Considering that MCZ 140 was until now the only specimen assigned to Megapezia from New England, the reassignment of the tracks to Matthewichnus, albeit tentatively, means that Megapezia is no longer recognized in this region (cf. Cotton et al. 1995; Lucas 2007). Furthermore, since Megapezia longipes was the only valid ichnospecies of Megapezia other than the type, the ichnogenus is now restricted to the type species, Megapezia pineoi, from the Mississippian of Nova Scotia.

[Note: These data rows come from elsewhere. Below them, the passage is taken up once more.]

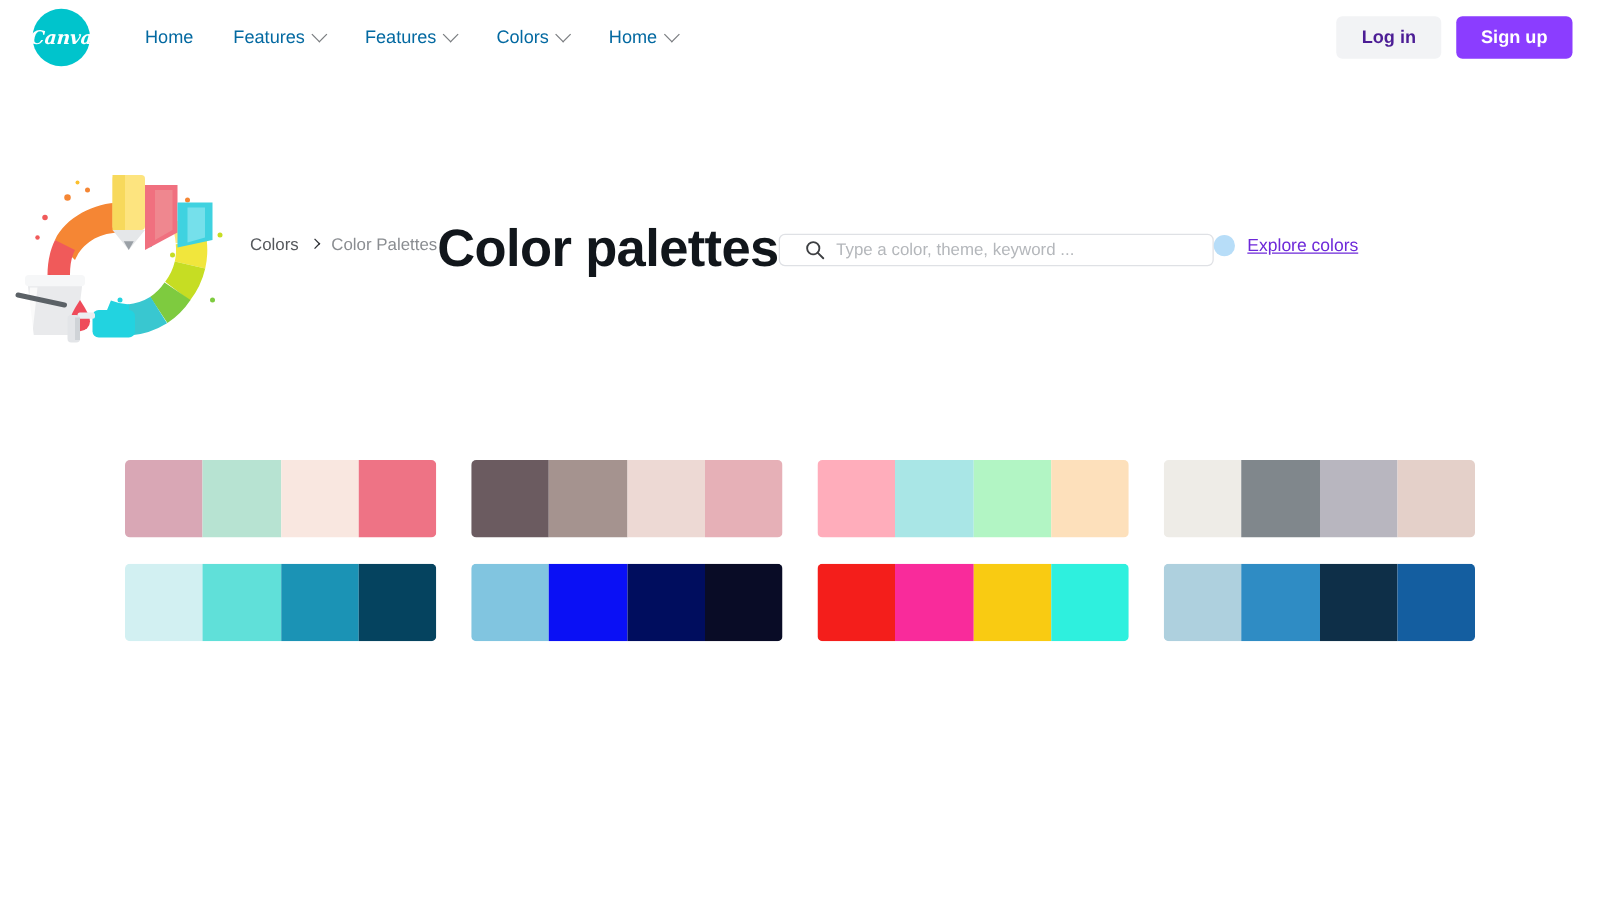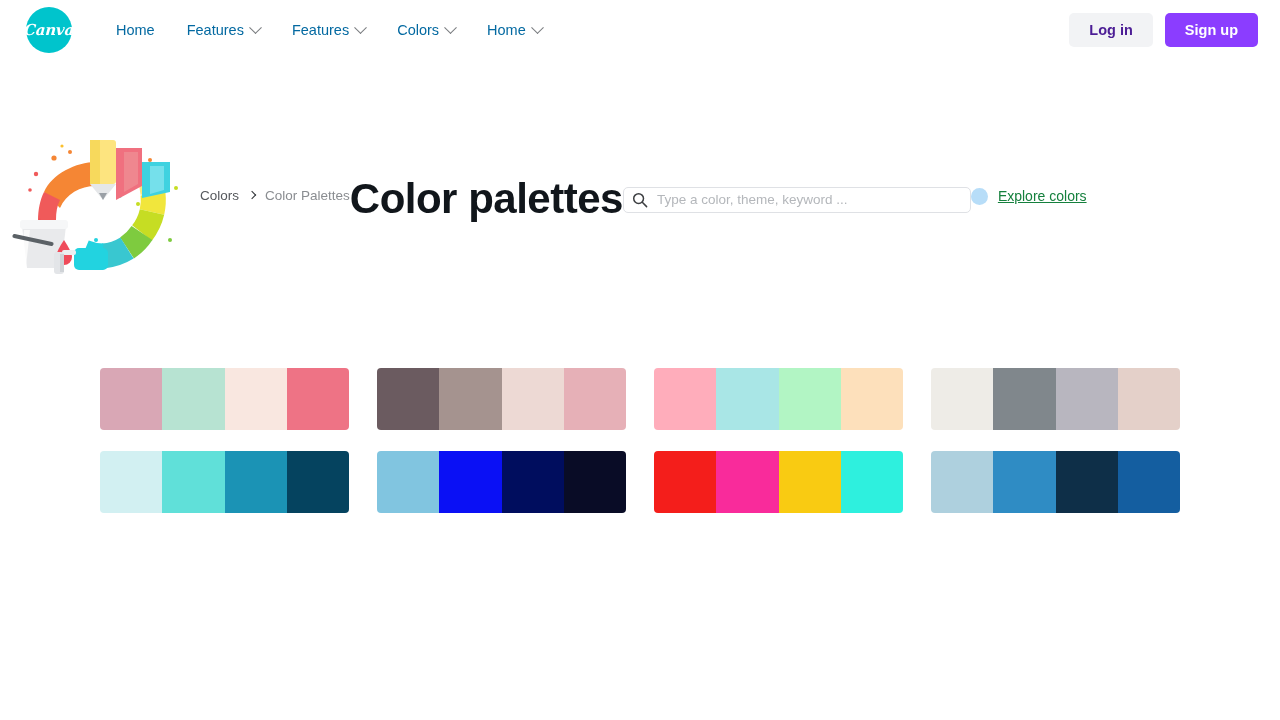--- a/index.html
+++ b/index.html
@@ -127,21 +127,21 @@
   }
 
   .search-wrap {
     margin-top: 29px;
     width: 348px;
     height: 26px;
     border: 1px solid #dfe1e5;
     border-radius: 5px;
     display: flex;
     align-items: center;
-    padding: 0 8px;
+    padding: 0 20px;
     background: #fff;
   }
   .search-icon { flex: 0 0 auto; margin-right: 9px; display:block; }
   .search-input {
     border: none;
     outline: none;
     flex: 1;
     font-size: 13.5px;
     color: #3d3f42;
     font-family: "Liberation Sans", sans-serif;
@@ -156,21 +156,21 @@
     gap: 10px;
   }
   .explore-dot {
     width: 17px; height: 17px;
     border-radius: 50%;
     background: #b7ddf8;
     flex: 0 0 auto;
   }
   .explore-link {
     font-size: 14px;
-    color: #15803d;
+    color: #6d28d9;
     text-decoration: underline;
     cursor: pointer;
   }
 
   
   .grid {
     margin: 58px auto 0 auto;
     width: 1080px;
     display: grid;
     grid-template-columns: repeat(4, 1fr);

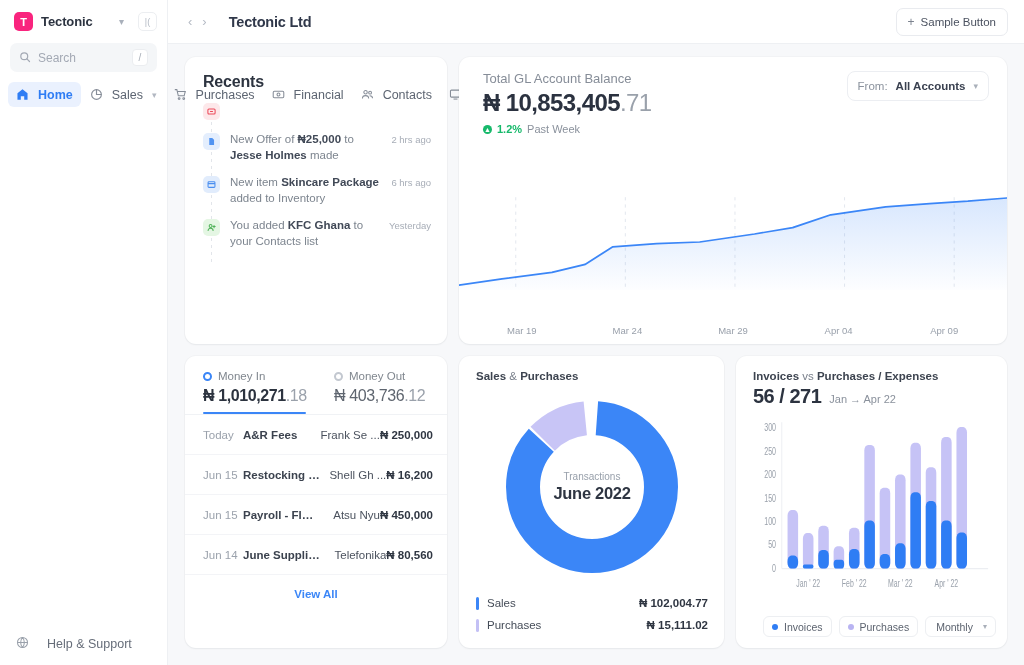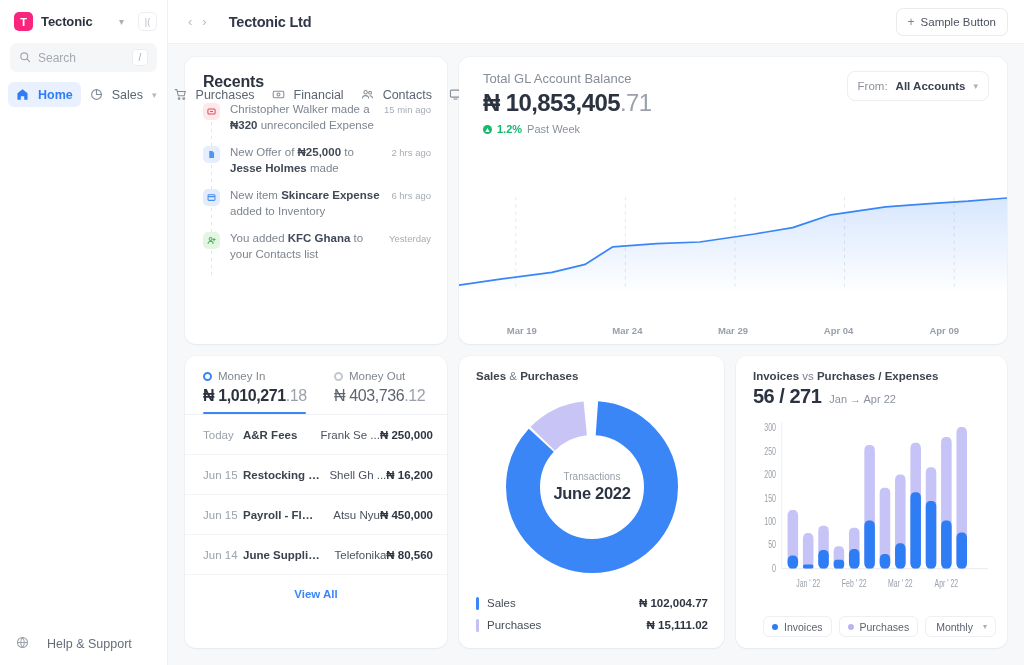--- a/index.html
+++ b/index.html
@@ -108,21 +108,21 @@
   .gl-pct { color: #17b96b; font-weight: 700; }
   .gl-past { color: #8a919c; }
   .gl-filter {
     margin-left: auto; height: 30px; border: 1px solid #eceef2; border-radius: 8px; background:#fff;
     display: flex; align-items: center; gap: 8px; padding: 0 10px; font-size: 11.5px; color: #8b929d;
     cursor: pointer;
   }
   .gl-filter b { color: #3a4150; font-weight: 700; }
   .gl-filter .cv { color: #aab0ba; font-size: 9px; }
   .gl-chart { position: absolute; left: 0; right: 0; bottom: 0; height: 150px; }
-  .gl-xaxis { position: absolute; left: 0; right: 0; bottom: 8px; display: flex; padding: 0 10px; font-weight: bold; }
+  .gl-xaxis { position: absolute; left: 0; right: 0; bottom: 8px; display: flex; padding: 0 10px; }
   .gl-xaxis span { flex: 1; text-align: center; font-size: 9.5px; color: #99a0ab; }
 
   
   .money { width: 262px; flex: 0 0 262px; height: 292px; display: flex; flex-direction: column; overflow: hidden; }
   .money-tabs { display: flex; padding: 14px 0 0 0; }
   .money-tab { flex: 1; padding: 0 0 9px 18px; position: relative; cursor: pointer; }
   .mt-head { display: flex; align-items: center; gap: 6px; font-size: 11.5px; color: #80878f; }
   .mt-dot { width: 9px; height: 9px; border-radius: 50%; border: 2.5px solid #3b86f7; background: #fff; }
   .mt-dot.off { border-color: #c3c8d0; }
   .mt-val { font-size: 16px; color: #2c333f; font-weight: 600; margin-top: 5px; letter-spacing: -.4px; }
@@ -307,26 +307,20 @@
           <div class="rec-list">
 
             <div class="rec-item">
               <div class="rec-line"></div>
               <div class="rec-badge" style="background:#fde8ea">
                 <svg viewBox="0 0 12 12" fill="none" stroke="#ec4a5a" stroke-width="1.4">
                     <rect x="1.2" y="2.6" width="9.6" height="6.8" rx="1.3"></rect>
                     <path d="M4.6 6h2.8" stroke-linecap="round"></path>
                   </svg>
               </div>
-              <div class="rec-body">
-                <div class="rec-top">
-                  <div class="rec-text"><span>Christopher Walker made a </span><b>₦320</b><span> unreconciled Expense</span></div>
-                  <div class="rec-time">15 min ago</div>
-                </div>
-              </div>
             </div>
 
             <div class="rec-item">
               <div class="rec-line"></div>
               <div class="rec-badge" style="background:#e4eefd">
                 <svg viewBox="0 0 12 12" fill="#4a8ef0">
                     <path d="M3 1.4h4l2.4 2.4v6.8H3z" opacity=".95"></path>
                   </svg>
               </div>
               <div class="rec-body">
@@ -340,21 +334,21 @@
             <div class="rec-item">
               <div class="rec-line"></div>
               <div class="rec-badge" style="background:#e1ecfc">
                 <svg viewBox="0 0 12 12" fill="none" stroke="#4a8ef0" stroke-width="1.4">
                     <rect x="1.4" y="2.4" width="9.2" height="7.4" rx="1.2"></rect>
                     <path d="M1.4 4.8h9.2"></path>
                   </svg>
               </div>
               <div class="rec-body">
                 <div class="rec-top">
-                  <div class="rec-text"><span>New item </span><b>Skincare Expense</b><span> added to Inventory</span></div>
+                  <div class="rec-text"><span>New item </span><b>Skincare Package</b><span> added to Inventory</span></div>
                   <div class="rec-time">6 hrs ago</div>
                 </div>
               </div>
             </div>
 
             <div class="rec-item">
               <div class="rec-line"></div>
               <div class="rec-badge" style="background:#e4f6e3">
                 <svg viewBox="0 0 12 12" fill="none" stroke="#4fb158" stroke-width="1.4" stroke-linecap="round">
                     <circle cx="4.8" cy="4" r="1.9"></circle>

Haubold (1970) reassigned Lull’s (1920) species Dromopus? woodworthi, also from the Narragansett Basin, to Matthewichnus. This reassignment would make MCZ 140 the second occurrence of Matthewichnus within the Narragansett Basin. Fillmore et al. (2012), however, were skeptical of including Dromopus? woodworthi in Matthewichnus. Unlike typical Matthewichnus tracks, which have rounded tips to the digit imprints (Voigt and Lucas 2015), Dromopus? woodworthi has distinctive toe-pad and claw imprints. Thus the inclusion of Dromopus? woodworthi in Matthewichnus is not accepted herein and MCZ 140 is considered the first tentative occurrence of Matthewichnus within the Narragansett Basin.